I have a string from which I want to extract sub-strings that all begin with the same text in this example “hoi”. The amount of times that the text “hoi” appears can vary and the text between does not follow any logic. When the text “hoi” is encountered I want to pick up the text “hoi” and let’s say the next character at the right of the text “hoi” for that I first need to know what the position is of each of the “hoi” text in the string. A loop construction seems the logic solution that stops the moment that after the last “hoi” no further "hoi’ patterns in the text are found. Have been looking at loop examples and trying to get it working but by lacking experience I get stuck. Anybody out there having any bright ideas :smiley:

I attached an example on how I search 4 times for “hoi” in the source string and 4 times pick up the next position in a variable. Of course this is not the solution as it is a fixed amount of runs, but it gives an idea on what the problem is that I want to solve.

Test.knwf (34.9 KB)

Hi @Lynkie01 and welcome to the KNIME forum

Please find below a possible solution to your question:

It is based on the -cell splitter- and the -moving aggregation- nodes:

20211006 Pikairos Identify variable amount of similar sub-strings in a string and identify there positions for extraction of the sub-strings and nearby text.knwf (118.6 KB)

Hope it helps.

Best

Ael

7 Likes

Dear Ael,

Works like a clock ! I’m impressed thanks for your swift feedback, much appreciated.

1 Like

I tested your only your first workflow. If you can use Regexextractor you can also do it with json

reg

br

2 Likes

Hi @Daniel_Weikert

This is an very interesting solution. Could you please upload your workflow here ? Thanks.

Best

Ael

KNIME_project.knwf (15.4 KB)

br

2 Likes

Hello there,

seems like a job for regex? (regexReplace() function can be used within String Manipulation node.)

This one comes pretty close: regexReplace($Test$, ".*?(hoi.{3})" , "$1\n"). Issue is the text after last hoi that I can’t seem to catch. Any ideas?

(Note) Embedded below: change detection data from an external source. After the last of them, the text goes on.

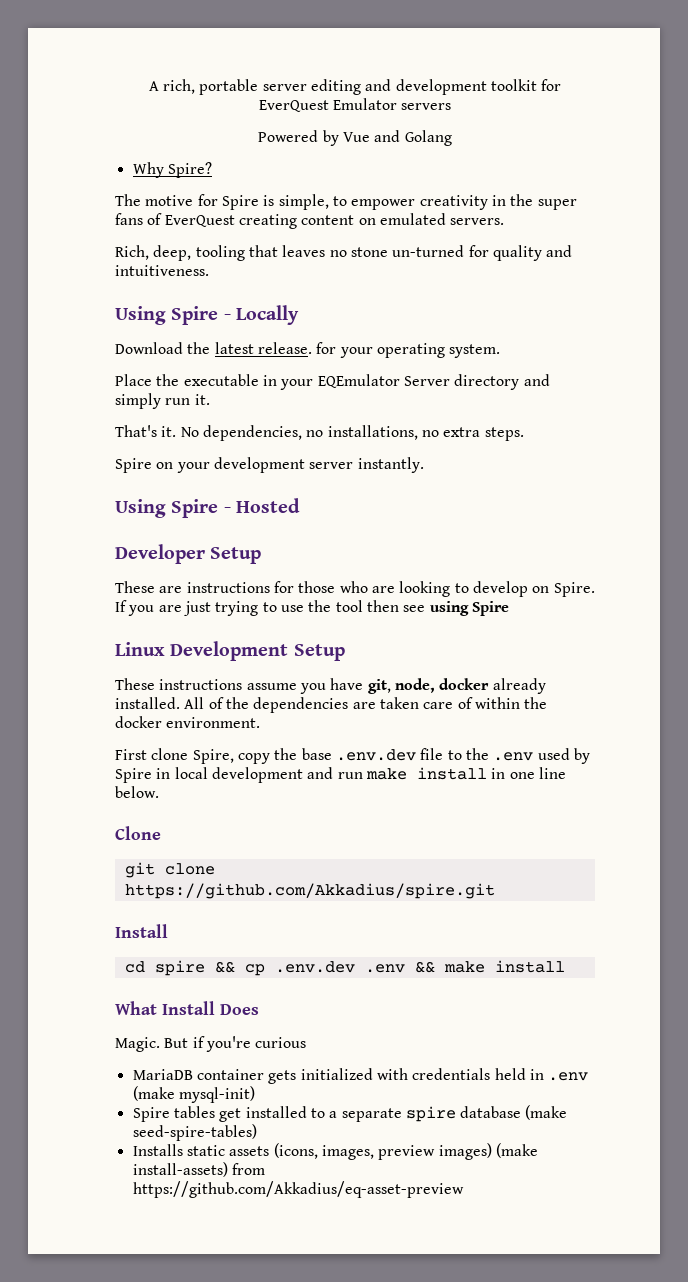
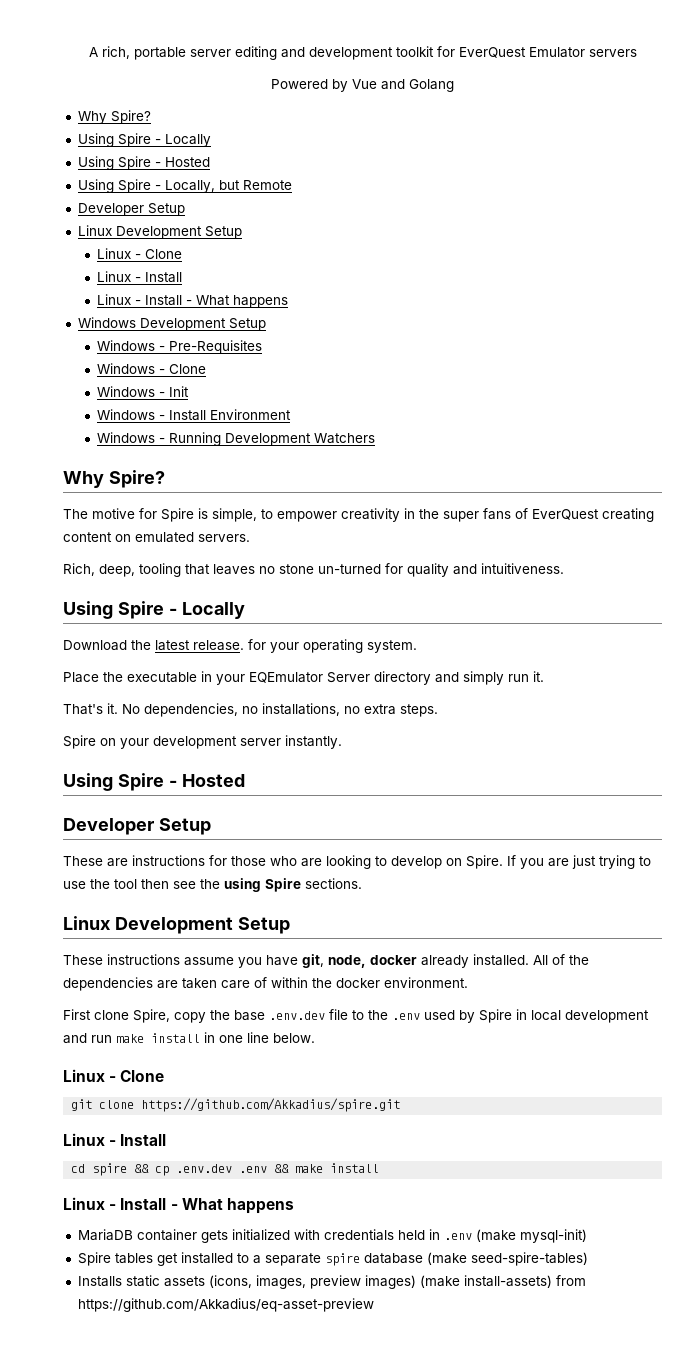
(212, 170) none -> [77,133,211,147] [77,156,210,170] [77,179,292,193] [77,203,185,216] [77,225,242,239] [97,248,183,259] [97,271,183,283] [97,294,289,308] [77,317,266,331] [97,340,263,354] [97,363,207,374] [97,386,190,397] [97,409,292,421] [97,432,376,446] [63,470,165,488] // Using Spire - Locally // Using Spire - Hosted // Using Spire - Locally, but Remote // Developer Setup // Linux Development Setup // Linux - Clone // Linux - Install // Linux - Install - What happens // Windows Development Setup // Windows - Pre-Requisites // Windows - Clone // Windows - Init // Windows - Install Environment // Windows - Running Development Watchers // Why Spire?
(426, 608) none -> [200,879,220,889] the
(509, 608) none -> [305,878,362,889] sections.
(159, 792) none -> [63,1069,117,1082] Linux -
(495, 891) none -> [63,1133,117,1146] Linux -
[115,1001,259,1015] [115,1036,307,1052] What Install Does // Magic. But if you're curious -> [63,1197,294,1214] Linux - Install - What happens

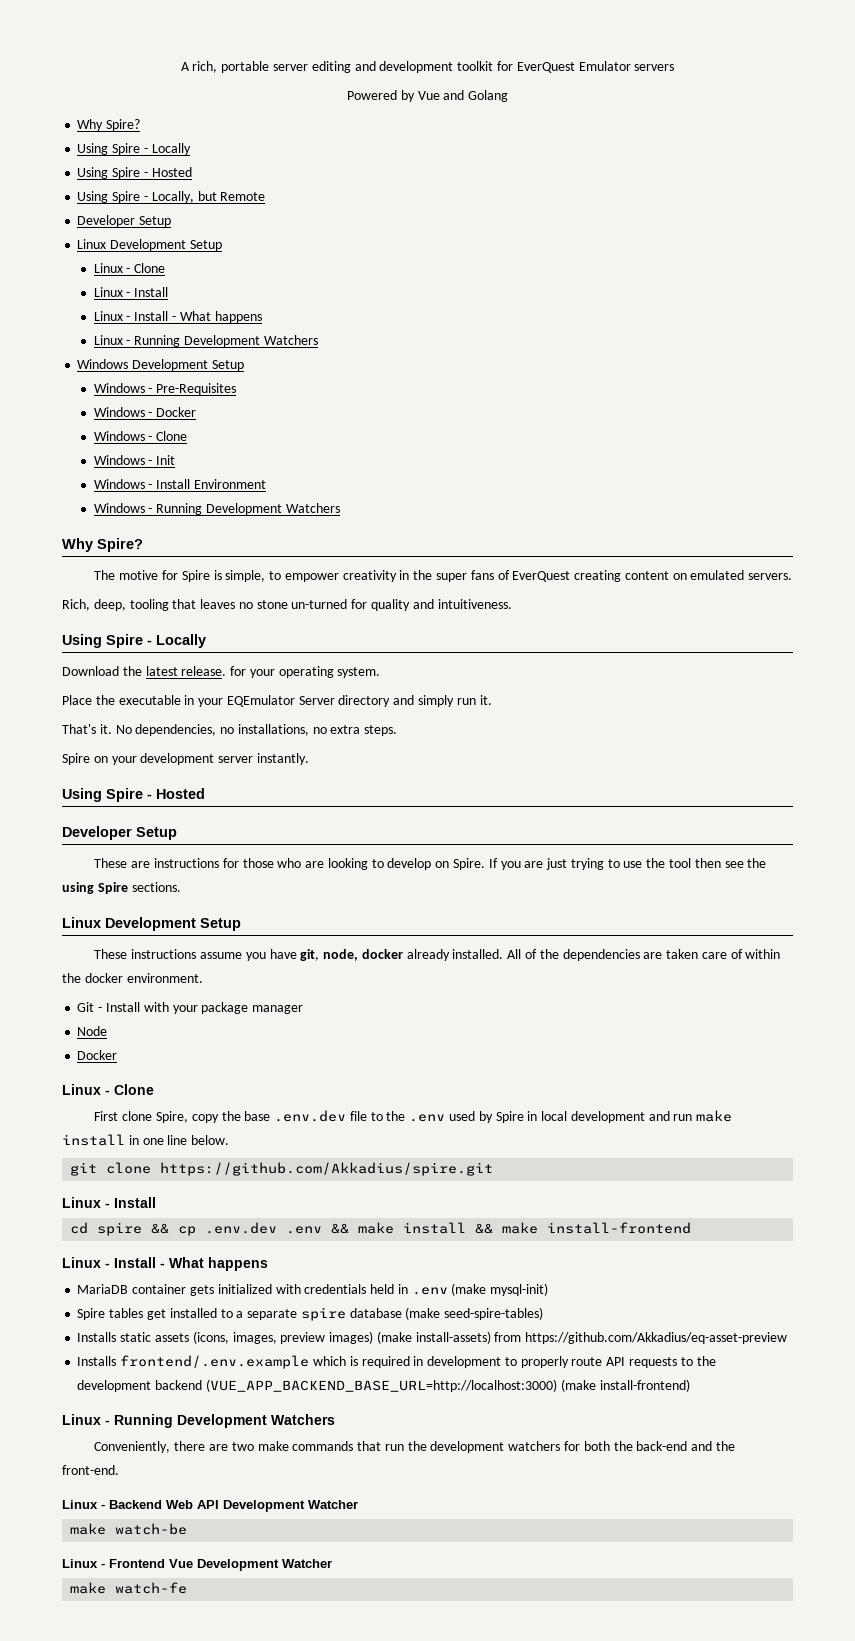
(289, 301) none -> [93,335,318,347] // Linux - Running Development Watchers
(263, 347) none -> [93,407,197,417] // Windows - Docker
(468, 982) none -> [77,1002,304,1014] [77,1026,108,1036] [77,1050,118,1060] [62,1084,154,1095] // Git - Install with your package manager // Node // Docker // Linux - Clone
[63,1069,165,1082] // Linux - Clone -> (230, 1140) none
(380, 1168) none -> [475,1222,692,1234] && make install-frontend
(374, 1305) none -> [77,1355,716,1369] [77,1379,690,1392] [62,1414,335,1428] [94,1441,735,1453] [62,1465,119,1475] [62,1500,358,1512] [70,1523,188,1535] [62,1559,332,1571] [70,1582,188,1594] // Installs frontend/.env.example which is required in development to properly route API requests to the development backend (VUE_APP_BACKEND_BASE_URL=http://localhost:3000) (make install-frontend) // Linux - Running Development Watchers // Conveniently, there are two make commands that run the development watchers for both the back-end and the front-end. // Linux - Backend Web API Development Watcher // make watch-be // Linux - Frontend Vue Development Watcher // make watch-fe

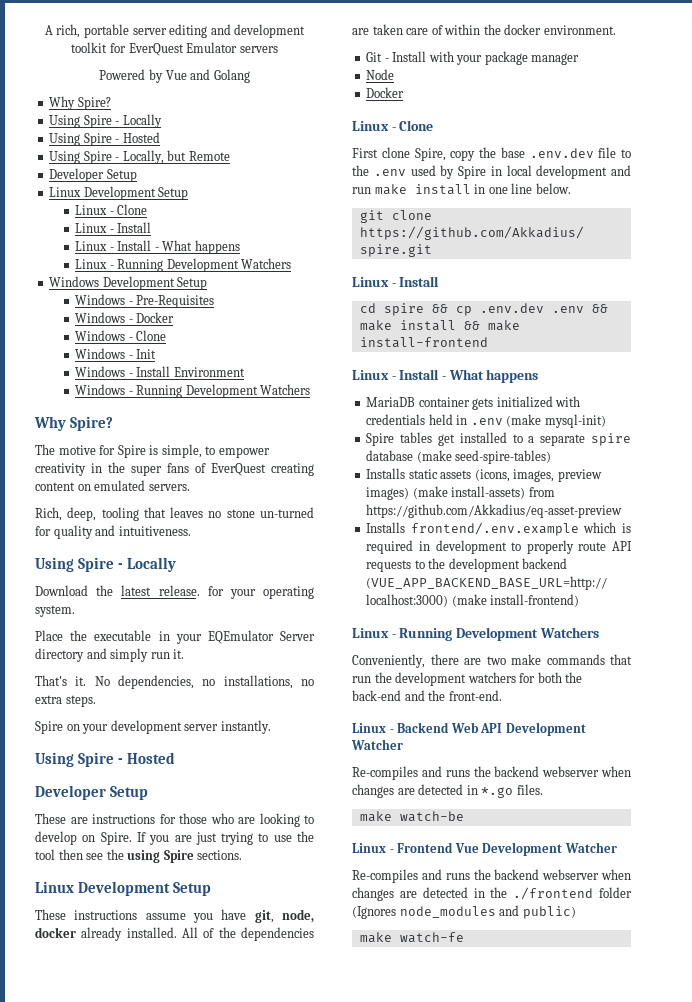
(358, 1504) none -> [352,766,631,780] [352,784,543,798] // Re-compiles and runs the backend webserver when changes are detected in *.go files.
(332, 1563) none -> [352,869,631,883] [352,887,632,901] [352,905,576,919] // Re-compiles and runs the backend webserver when changes are detected in the ./frontend folder (Ignores node_modules and public)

Btw welcome to KNIME Community @Lynkie01!

Br,
Ivan

1 Like

Thanks Daniel, very effective solution with NotePit for KNIME solution. Works well with the exstention installed. Thanks for your effort.

1 Like

Hi Ipazin, thanks for your post showing the power of regex ! The minus of this solution would be that you need to be sure about the frequence that "hoi"appears in the string that you are processing. Other solutions posted do not have that issue and as such a a bit more flexible. In the situation for which I’m building the KNIME solution that is a plus. But as said nice example of regex !

1 Like

This topic was automatically closed 7 days after the last reply. New replies are no longer allowed.